■ What you should do ■
Print every record exactly, but leave out the pictures.
____________
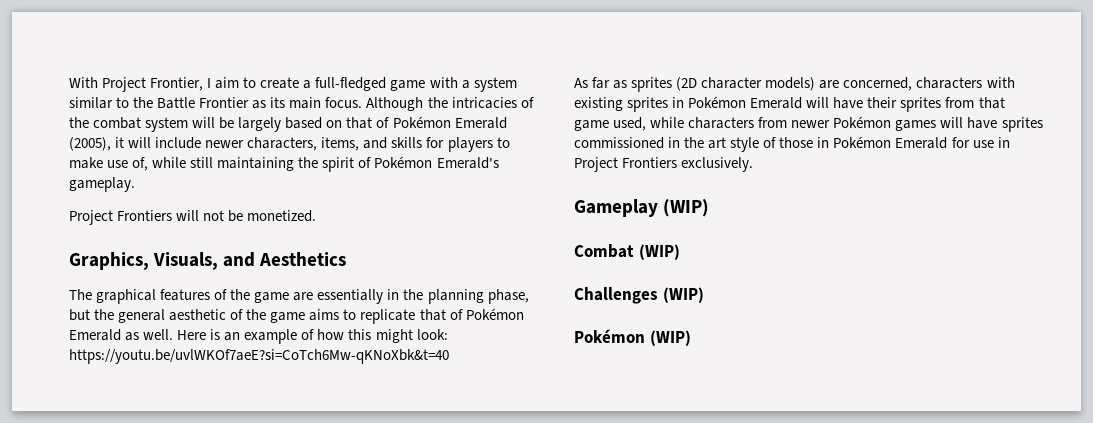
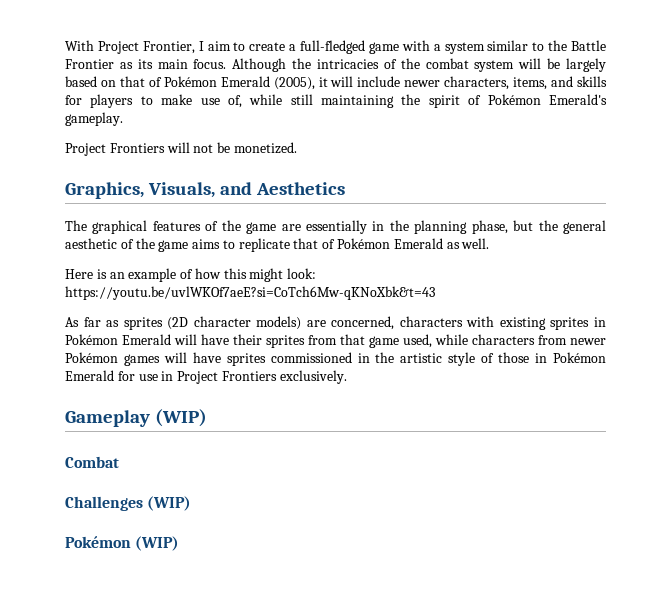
- The graphical features of the game are essentially in the planning phase, but the general aesthetic of the game aims to replicate that of Pokémon Emerald as well. Here is an example of how this might look: https://youtu.be/uvlWKOf7aeE?si=CoTch6Mw-qKNoXbk&t=40
+ The graphical features of the game are essentially in the planning phase, but the general aesthetic of the game aims to replicate that of Pokémon Emerald as well.
+ Here is an example of how this might look: https://youtu.be/uvlWKOf7aeE?si=CoTch6Mw-qKNoXbk&t=43
- As far as sprites (2D character models) are concerned, characters with existing sprites in Pokémon Emerald will have their sprites from that game used, while characters from newer Pokémon games will have sprites commissioned in the art style of those in Pokémon Emerald for use in Project Frontiers exclusively.
+ As far as sprites (2D character models) are concerned, characters with existing sprites in Pokémon Emerald will have their sprites from that game used, while characters from newer Pokémon games will have sprites commissioned in the artistic style of those in Pokémon Emerald for use in Project Frontiers exclusively.
- Combat (WIP)
+ Combat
____________
■ Completed exercise ■
- The graphical features of the game are essentially in the planning phase, but the general aesthetic of the game aims to replicate that of Pokémon Emerald as well. Here is an example of how this might look: https://youtu.be/uvlWKOf7aeE?si=CoTch6Mw-qKNoXbk&t=40
+ The graphical features of the game are essentially in the planning phase, but the general aesthetic of the game aims to replicate that of Pokémon Emerald as well.
+ Here is an example of how this might look: https://youtu.be/uvlWKOf7aeE?si=CoTch6Mw-qKNoXbk&t=43
- As far as sprites (2D character models) are concerned, characters with existing sprites in Pokémon Emerald will have their sprites from that game used, while characters from newer Pokémon games will have sprites commissioned in the art style of those in Pokémon Emerald for use in Project Frontiers exclusively.
+ As far as sprites (2D character models) are concerned, characters with existing sprites in Pokémon Emerald will have their sprites from that game used, while characters from newer Pokémon games will have sprites commissioned in the artistic style of those in Pokémon Emerald for use in Project Frontiers exclusively.
- Combat (WIP)
+ Combat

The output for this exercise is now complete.